Unlike the hunters, most agrarians
saw nature as the enemy.
Ancient Egypt, formerly part of the
great green belt that was continuous from what is now Morocco to what is
now Delhi, became more dependent upon the flooding of the Nile while humans
were busy creating the Sahara desert.
Yes, the desert is not a natural phenomenon,
but is a product of two human tools: fire and goats.
Fire was used for slash and burn agriculture
in preparing the soil for planting, and goats, unlike sheep and cows, eat
the grass down to below the surface of the soil, hindering it from growing
up again.
The Sahara Desert continues to expand at
the rate of several hundred square kilometres per year.

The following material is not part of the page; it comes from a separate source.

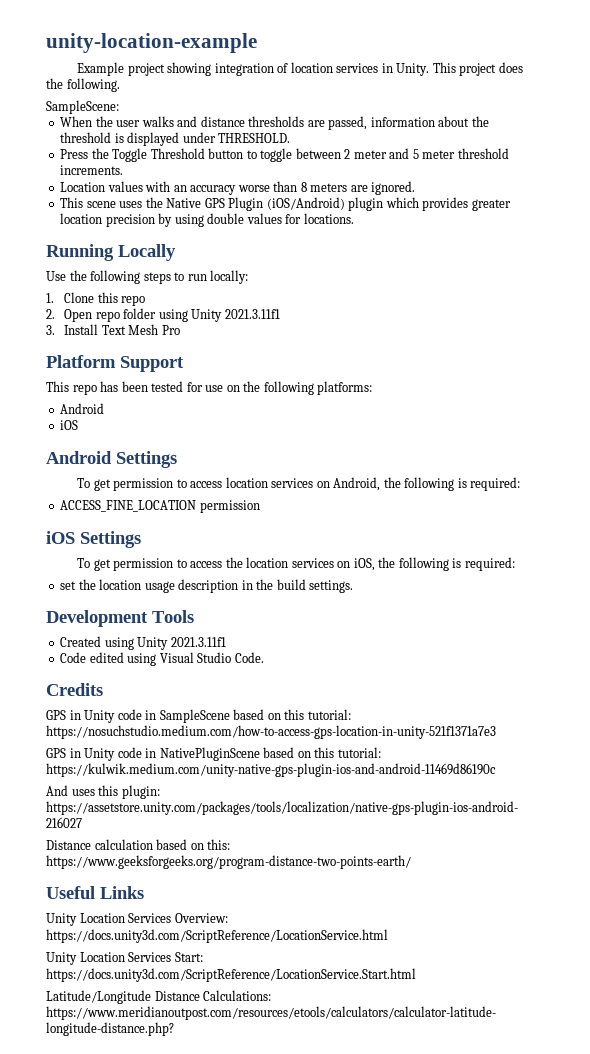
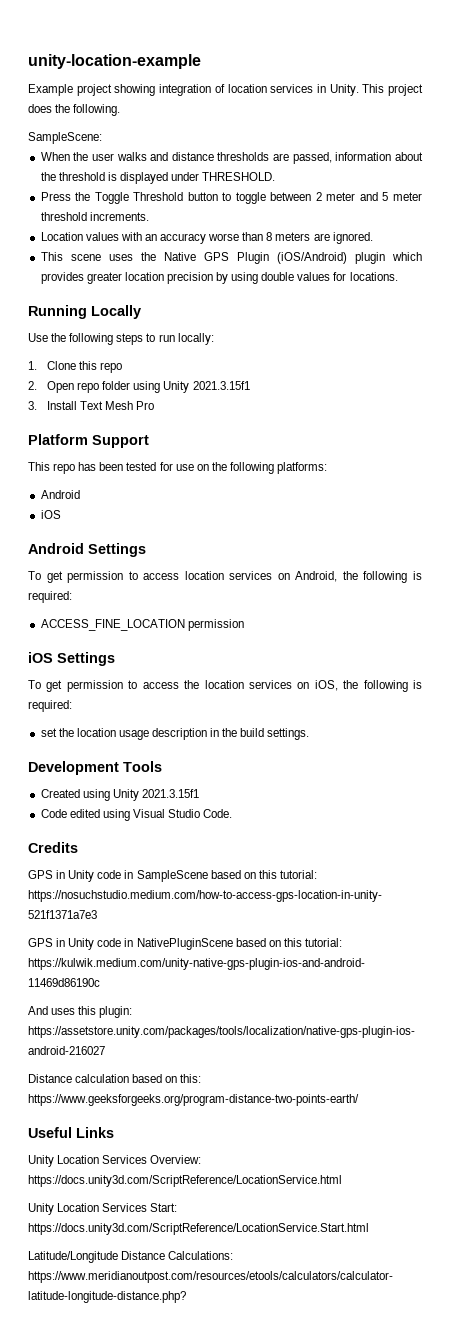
- 2. Open repo folder using Unity 2021.3.11f1
+ 2. Open repo folder using Unity 2021.3.15f1
- Created using Unity 2021.3.11f1
+ Created using Unity 2021.3.15f1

Meanwhile the Sun God, which was a manifestation
of the Nile River God, and also manifested by the early dynasty (ie Black
African) Egyptian kings, was the centre of their theology.
The calendar, and their annual cycle of rituals,
were based upon the annual flooding of the Nile, on which their agricultural
production became totally dependent.
Hinduism is an alloy of many agrarian beliefs,
particularly pantheism and polytheism, deriving from the ancient Persian
language and culture, Sanskrit, the father of all Indo-European languages.
Today, Hindus see Sanskrit as the holy language.
Being in favour of tolerance, these different
religions, when they came into contact with each other, explained the variations
in names of Gods by saying they were different reincarnations of the same
gods.
The belief shared in Hindu religions is that
idea that we are all reincarnated and somehow where we are reincarnated
may be a function of how good we were in previous lives.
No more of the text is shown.